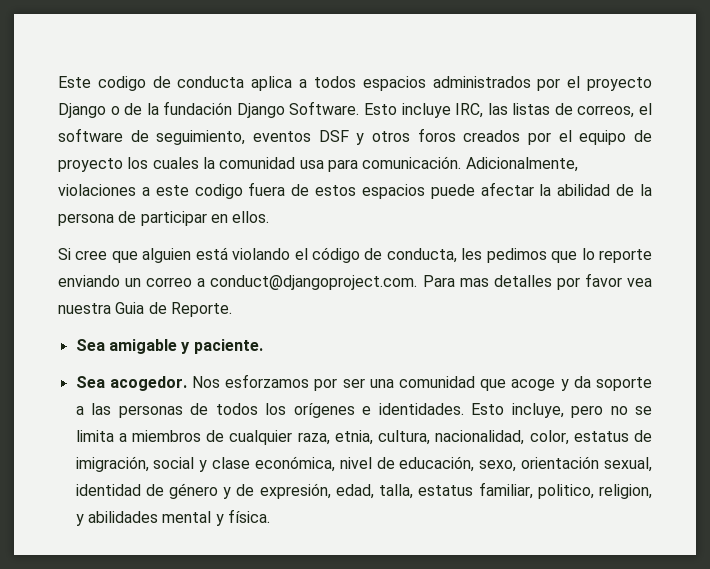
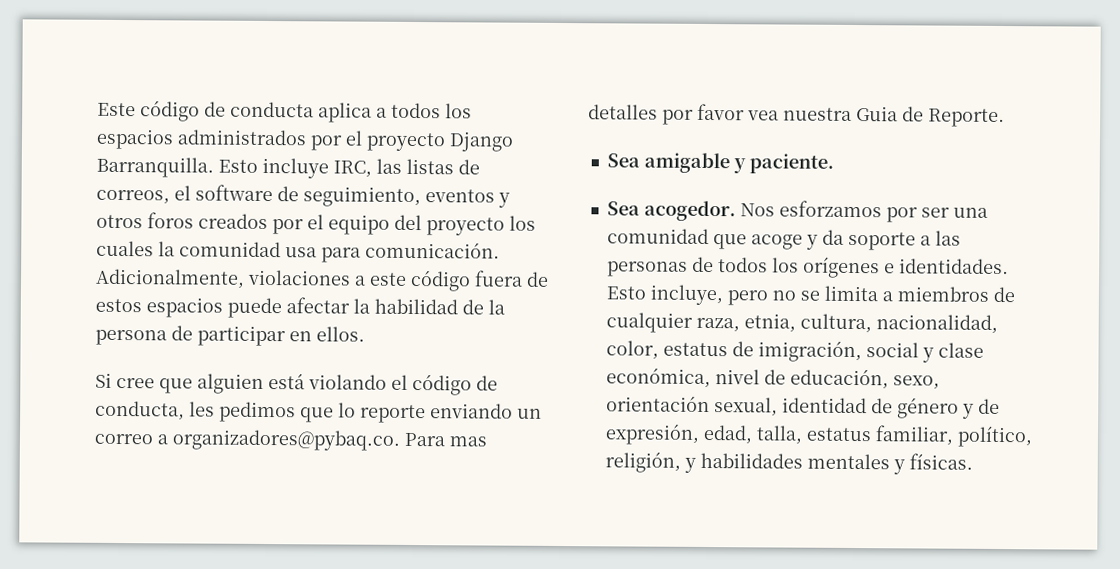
- Este codigo de conducta aplica a todos espacios administrados por el proyecto Django o de la fundación Django Software.
+ Este código de conducta aplica a todos los espacios administrados por el proyecto Django Barranquilla.
- Esto incluye IRC, las listas de correos, el software de seguimiento, eventos DSF y otros foros creados por el equipo de proyecto los cuales la comunidad usa para comunicación.
+ Esto incluye IRC, las listas de correos, el software de seguimiento, eventos y otros foros creados por el equipo del proyecto los cuales la comunidad usa para comunicación.
- Adicionalmente, violaciones a este codigo fuera de estos espacios puede afectar la abilidad de la persona de participar en ellos.
+ Adicionalmente, violaciones a este código fuera de estos espacios puede afectar la habilidad de la persona de participar en ellos.
- Si cree que alguien está violando el código de conducta, les pedimos que lo reporte enviando un correo a conduct@djangoproject.com. Para mas detalles por favor vea nuestra Guia de Reporte.
+ Si cree que alguien está violando el código de conducta, les pedimos que lo reporte enviando un correo a organizadores@pybaq.co. Para mas detalles por favor vea nuestra Guia de Reporte.
- Esto incluye, pero no se limita a miembros de cualquier raza, etnia, cultura, nacionalidad, color, estatus de imigración, social y clase económica, nivel de educación, sexo, orientación sexual, identidad de género y de expresión, edad, talla, estatus familiar, politico, religion, y abilidades mental y física.
+ Esto incluye, pero no se limita a miembros de cualquier raza, etnia, cultura, nacionalidad, color, estatus de imigración, social y clase económica, nivel de educación, sexo, orientación sexual, identidad de género y de expresión, edad, talla, estatus familiar, político, religión, y habilidades mentales y físicas.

- - - -

Task to carry out —
Repeat each line of the material exactly, please, and skip every picture.

Output of the task —
- Este codigo de conducta aplica a todos espacios administrados por el proyecto Django o de la fundación Django Software.
+ Este código de conducta aplica a todos los espacios administrados por el proyecto Django Barranquilla.
- Esto incluye IRC, las listas de correos, el software de seguimiento, eventos DSF y otros foros creados por el equipo de proyecto los cuales la comunidad usa para comunicación.
+ Esto incluye IRC, las listas de correos, el software de seguimiento, eventos y otros foros creados por el equipo del proyecto los cuales la comunidad usa para comunicación.
- Adicionalmente, violaciones a este codigo fuera de estos espacios puede afectar la abilidad de la persona de participar en ellos.
+ Adicionalmente, violaciones a este código fuera de estos espacios puede afectar la habilidad de la persona de participar en ellos.
- Si cree que alguien está violando el código de conducta, les pedimos que lo reporte enviando un correo a conduct@djangoproject.com. Para mas detalles por favor vea nuestra Guia de Reporte.
+ Si cree que alguien está violando el código de conducta, les pedimos que lo reporte enviando un correo a organizadores@pybaq.co. Para mas detalles por favor vea nuestra Guia de Reporte.
- Esto incluye, pero no se limita a miembros de cualquier raza, etnia, cultura, nacionalidad, color, estatus de imigración, social y clase económica, nivel de educación, sexo, orientación sexual, identidad de género y de expresión, edad, talla, estatus familiar, politico, religion, y abilidades mental y física.
+ Esto incluye, pero no se limita a miembros de cualquier raza, etnia, cultura, nacionalidad, color, estatus de imigración, social y clase económica, nivel de educación, sexo, orientación sexual, identidad de género y de expresión, edad, talla, estatus familiar, político, religión, y habilidades mentales y físicas.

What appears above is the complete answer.